ALGER – Le ministère de la Santé, de la Population et de la Réforme hospitalière a mis l’accent jeudi sur l’importance de la sensibilisation et la prévention contre les intoxications alimentaires, particulièrement en saison estivale où on enregistre le nombre le plus important de victimes.

Intervenant lors d’un séminaire sur les toxi-infections alimentaires collectives (TIAC), le directeur général de la prévention et de la promotion de la santé au ministère, Dr. Djamel Fourar a souligné que la “vigilance est de mise durant toute l’année, mais particulièrement en cette période d’été marquée par les fêtes de mariages, les cérémonies et autres rassemblements où les gens sont souvent exposés aux risques d’intoxications alimentaires”.

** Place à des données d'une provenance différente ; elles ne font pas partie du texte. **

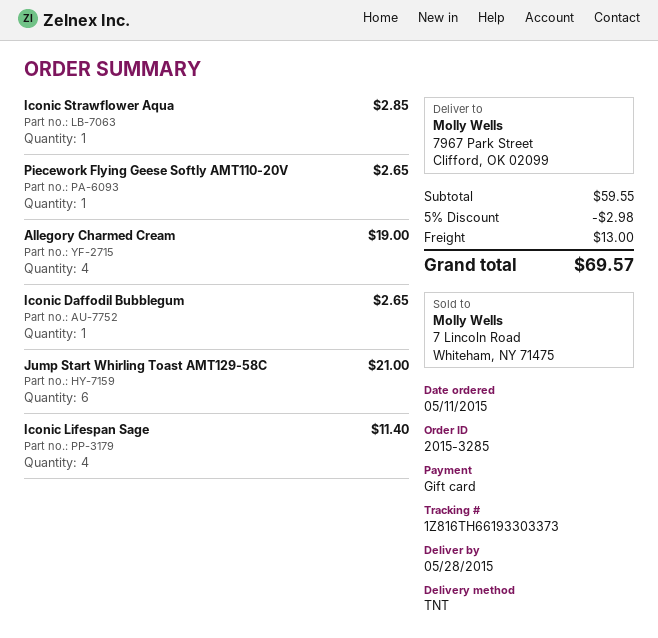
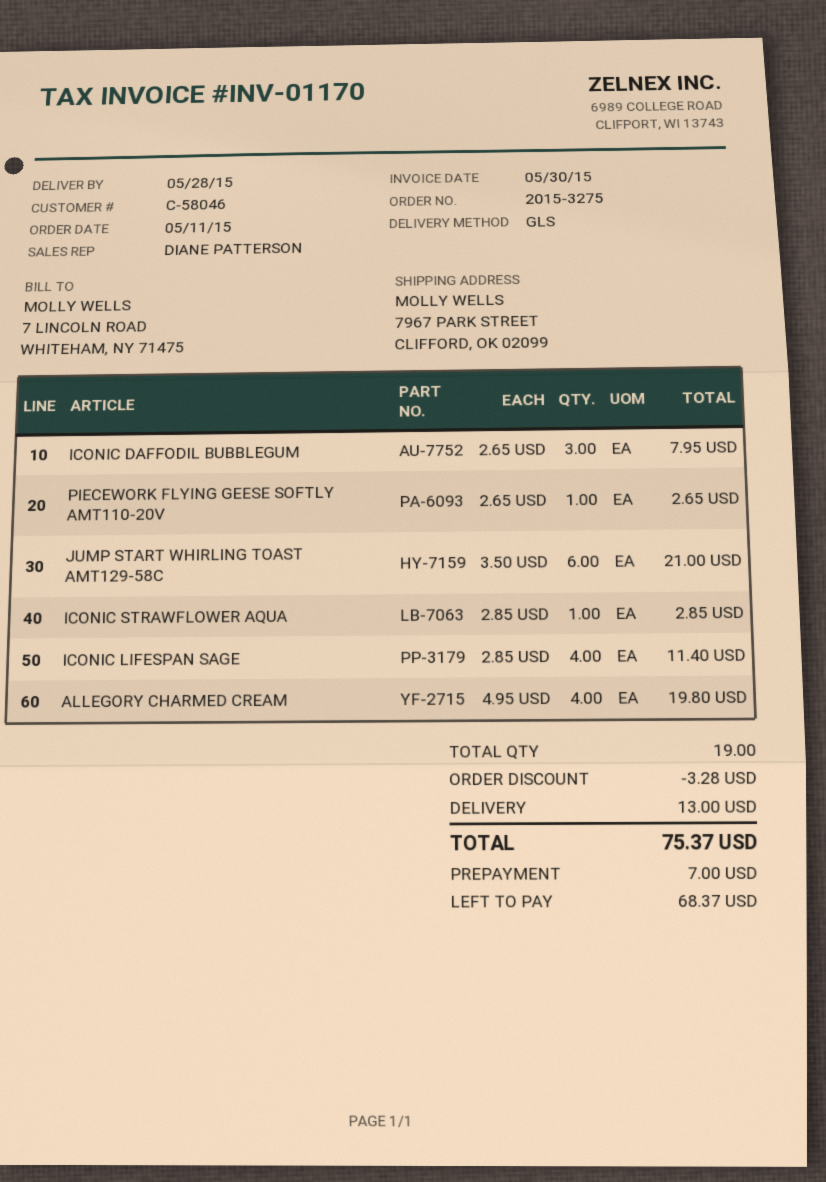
order number: 2015-3285 -> 2015-3275
shipping method: TNT -> GLS
Allegory Charmed Cream: 4 for 19.00 -> 4 for 19.80
Iconic Daffodil Bubblegum: 1 for 2.65 -> 3 for 7.95
discount: 2.98 -> 3.28
total: 69.57 -> 75.37

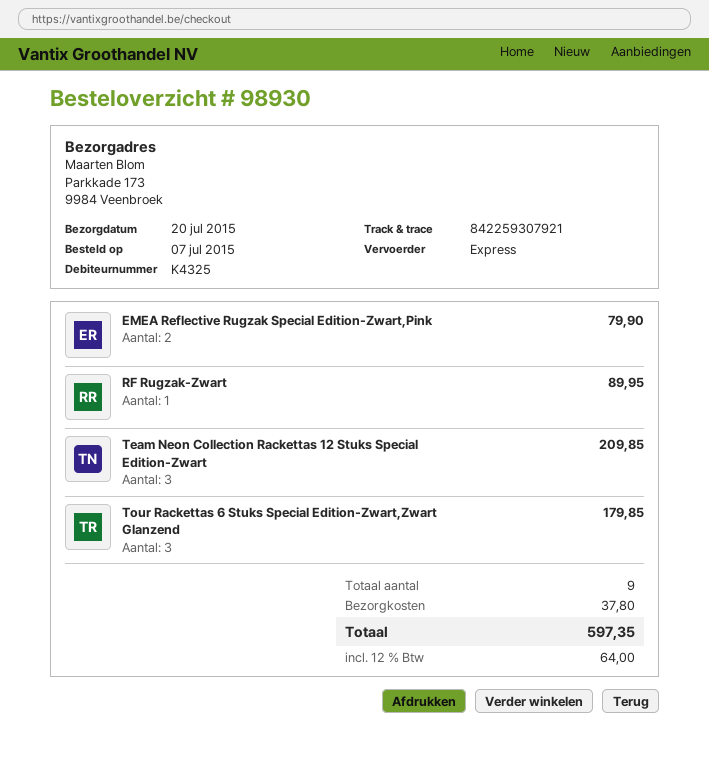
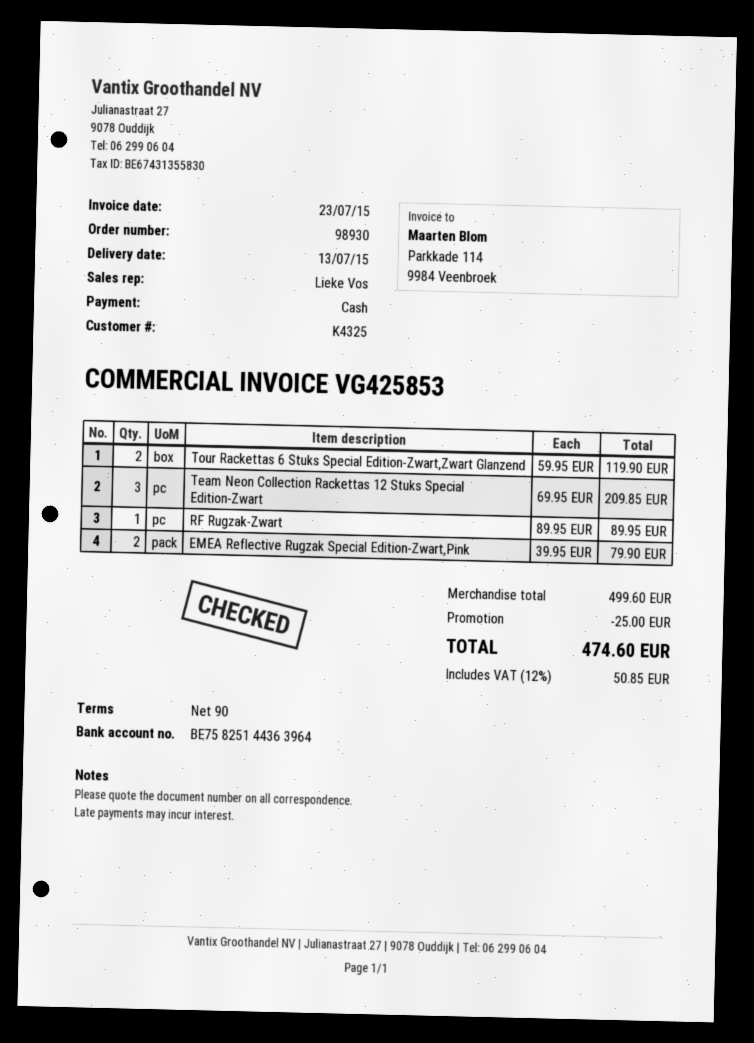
delivery date: 2015-07-20 -> 2015-07-13
Tour Rackettas 6 Stuks Special Edition-Zwart,Zwart Glanzend: 3 for 179.85 -> 2 for 119.90
discount: none -> 25.00
shipping: 37.80 -> none
tax: 12% = 64.00 -> 12% = 50.85
total: 597.35 -> 474.60

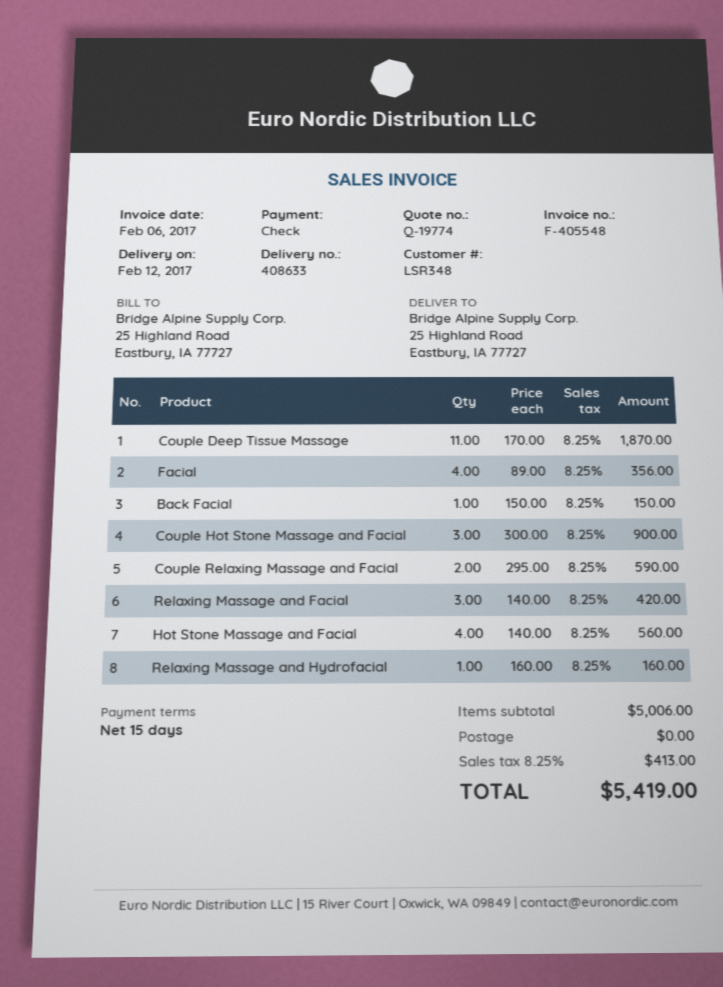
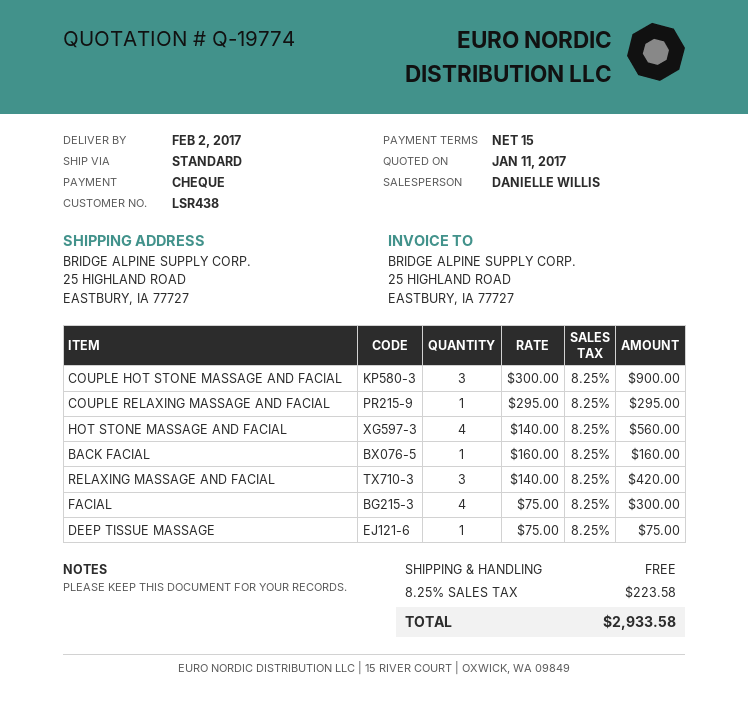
delivery date: 2017-02-12 -> 2017-02-02
customer number: LSR348 -> LSR438
Couple Deep Tissue Massage: 11 x 170.00 = 1870.00 -> none
Facial: 4 x 89.00 = 356.00 -> 4 x 75.00 = 300.00
Back Facial: 1 x 150.00 = 150.00 -> 1 x 160.00 = 160.00
Couple Relaxing Massage and Facial: 2 x 295.00 = 590.00 -> 1 x 295.00 = 295.00
Relaxing Massage and Hydrofacial: 1 x 160.00 = 160.00 -> none
DEEP TISSUE MASSAGE: none -> 1 x 75.00 = 75.00
tax: 8.25% = 413.00 -> 8.25% = 223.58
total: 5419.00 -> 2933.58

Il a expliqué que durant cette période, “les personnes changent aussi de mode alimentaire, en sortant souvent pour manger dehors sans se soucier que nombre de restaurants et de fast-food négligent les normes d’hygiène et de conservation des aliments, en particulier la chaîne de froid”.

Il a cité à titre d’exemple que “10.000 cas d’intoxications alimentaires ont été enregistrés en 2017”, notant que “ce nombre serait plus important du fait que de nombreuses victimes ne sont pas déclarées, car au lieu de se rendre aux structures de santé, elles recourent dans la plupart des cas à l’automédication, ce qui peut s’avérer très dangereux pour leur santé”, a-t-il relevé.

Dans un exposé présenté à cette occasion, il a été précisé que durant l’année dernière, “10.042 cas d’intoxication, dont 6 cas décès”.

Selon la même présentation, plus de 789 foyers ont été enregistrés répartis sur “475 foyers particuliers comprenant repas familiales, foyers et regroupement familial, 31 fast-food, 52 foyers de restauration, 45 foyers de regroupement collectif (entreprises), et 192 foyers entre écoles primaires, collèges, universités, et casernes de police…).